Dress designed by Jean Philippe Worth

The Peacock dress of Lady Curzon is a gown made of gold and silver thread embroidered by the Workshop of Kishan Chand (India), and designed by Jean-Philippe Worth for Mary Curzon, Baroness Curzon of Kedleston to celebrate the 1902 Coronation of King Edward VII and Queen Alexandra at the second Delhi Durbar in 1903. It is today kept at Kedleston Hall, Derbyshire, as part of its collection.

The dress features a design representing the feathers of a peacock, a symbol of great significance in Indian culture and the Hindu religion, on a fabric traditionally worn by Mughal court rulers. Lady Curzon's dress was a reference to the Peacock Throne that originally stood in the Diwan-I-Khas palace, where the ball took place.

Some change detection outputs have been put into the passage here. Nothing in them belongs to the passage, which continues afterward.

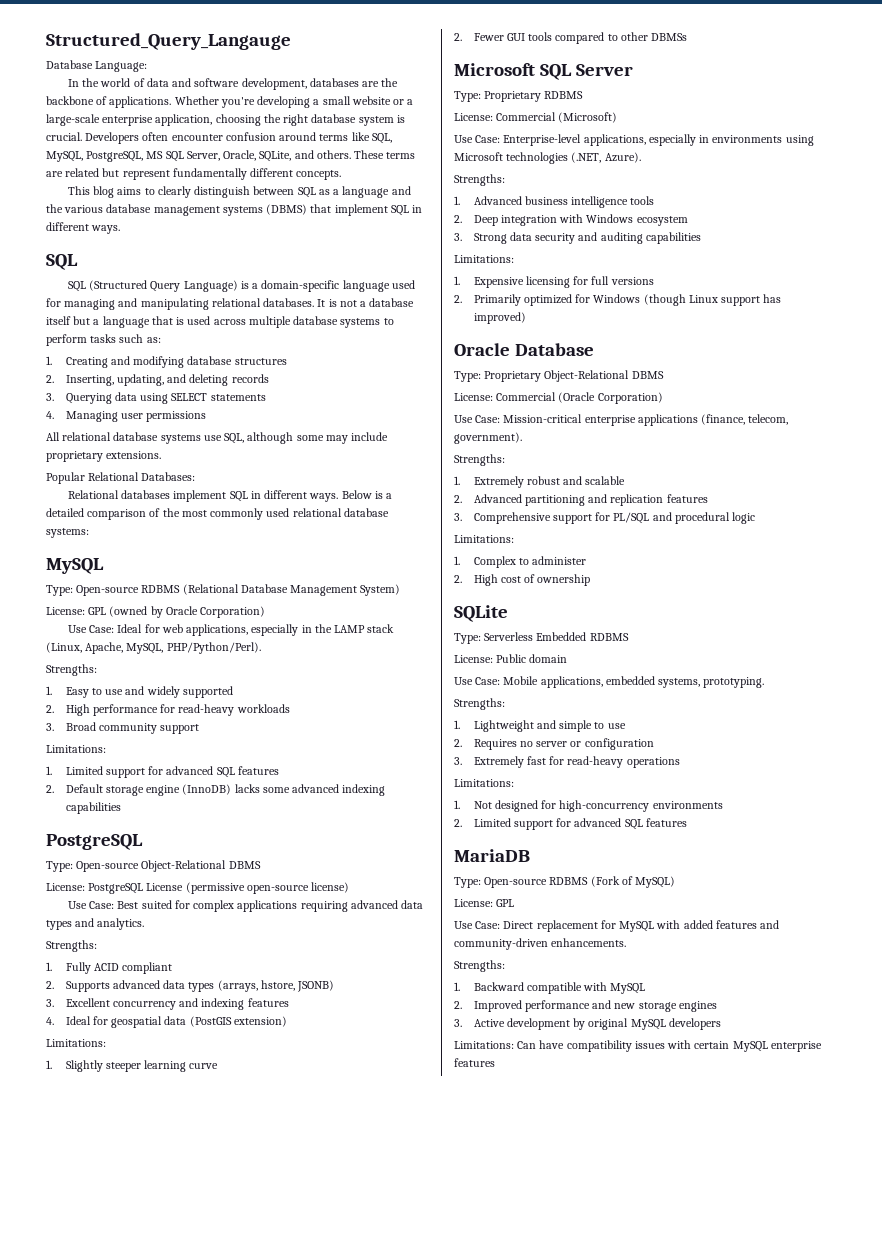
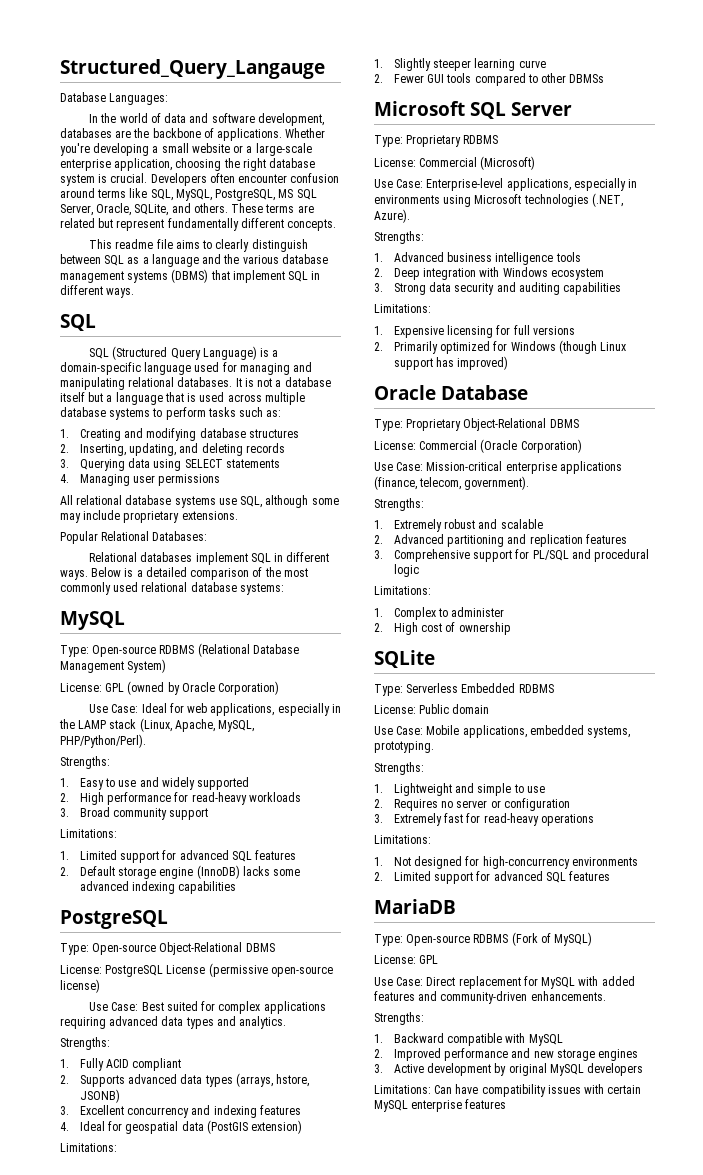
- Database Language:
+ Database Languages:
- This blog aims to clearly distinguish between SQL as a language and the various database management systems (DBMS) that implement SQL in different ways.
+ This readme file aims to clearly distinguish between SQL as a language and the various database management systems (DBMS) that implement SQL in different ways.

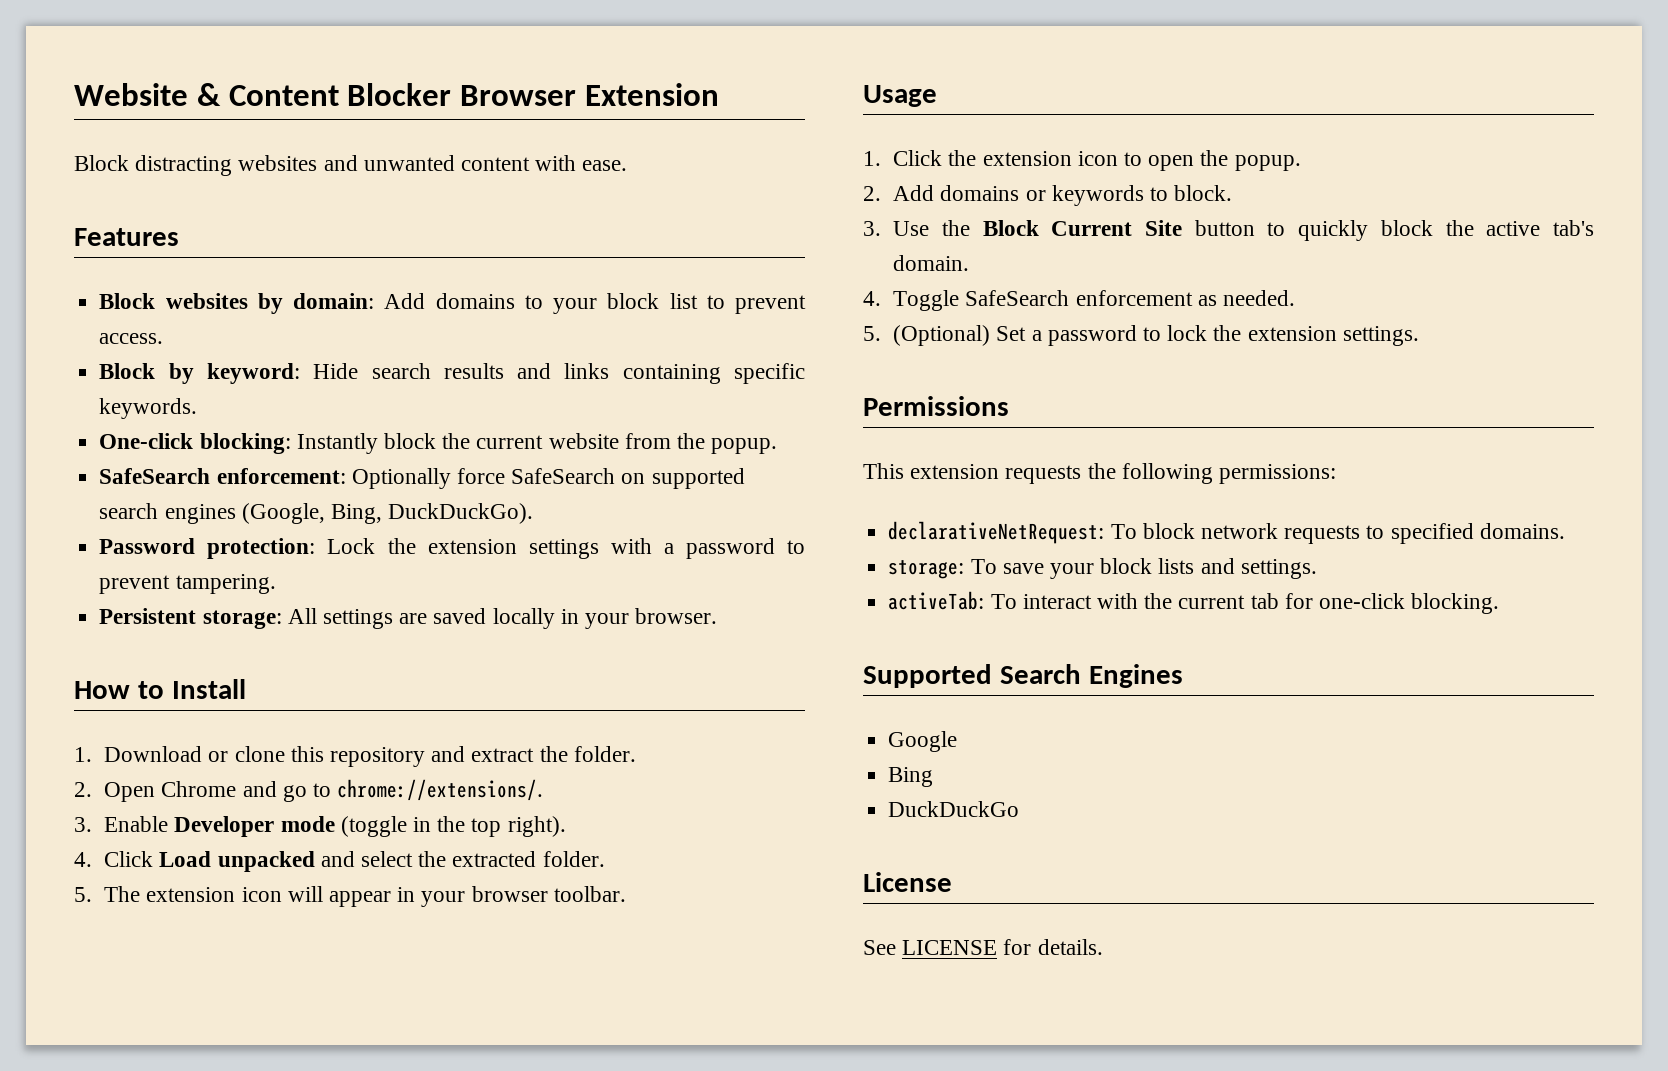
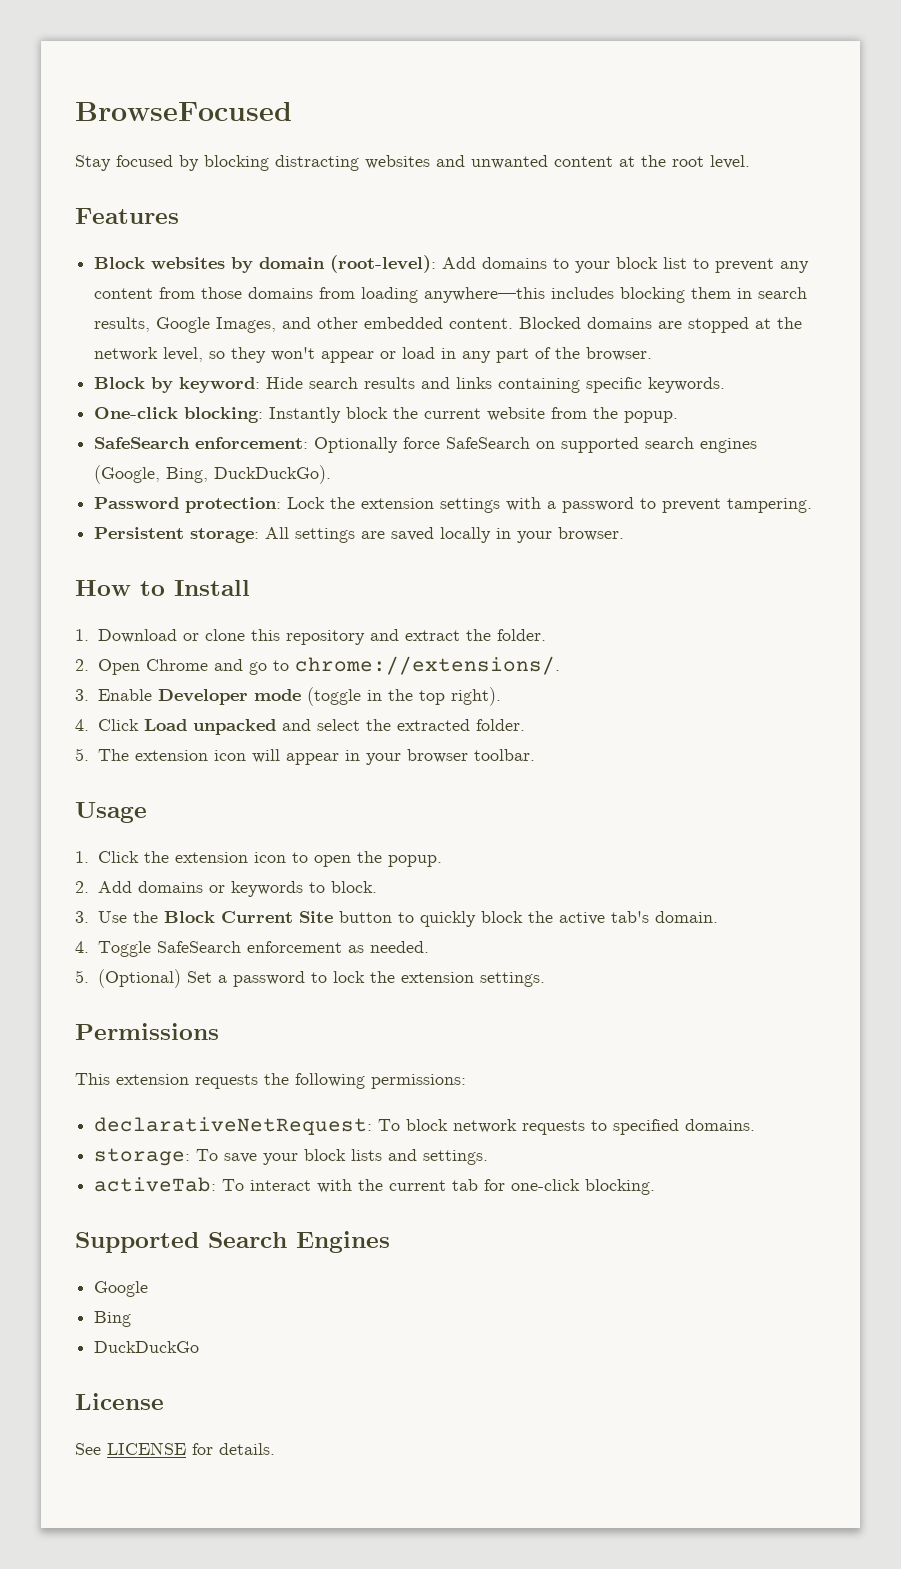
- Website & Content Blocker Browser Extension
- Block distracting websites and unwanted content with ease.
+ BrowseFocused
+ Stay focused by blocking distracting websites and unwanted content at the root level.
- Block websites by domain: Add domains to your block list to prevent access.
+ Block websites by domain (root-level): Add domains to your block list to prevent any content from those domains from loading anywhere—this includes blocking them in search results, Google Images, and other embedded content. Blocked domains are stopped at the network level, so they won't appear or load in any part of the browser.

This dazzling jewelled throne, now lost, was made for Shah Jahan in the early 17th century but was looted during the Persian invasion of Nader Shah in 1739. A replica throne was destroyed in 1857 when the British commandeered the Red Fort as a garrison in the Indian Rebellion of 1857.

The gown was assembled from panels of chiffon that had been embroidered and embellished by skilled craftsmen in the Workshop of Kishan Chand in India, using the zardozi (gold wire weaving) method (the technique takes its name from the densely worked metal thread; zar (gold) and dozi (work)). It was then shipped to Paris, where the House of Worth styled the dress with a long train edged with white chiffon roses. The worked panels were overlapping peacock feathers that had a blue-green beetle wing at the centre. Over time, the metal thread in the dress has tarnished but the beetle wings have not lost their lustre. The gown weighs over 4.5 kg.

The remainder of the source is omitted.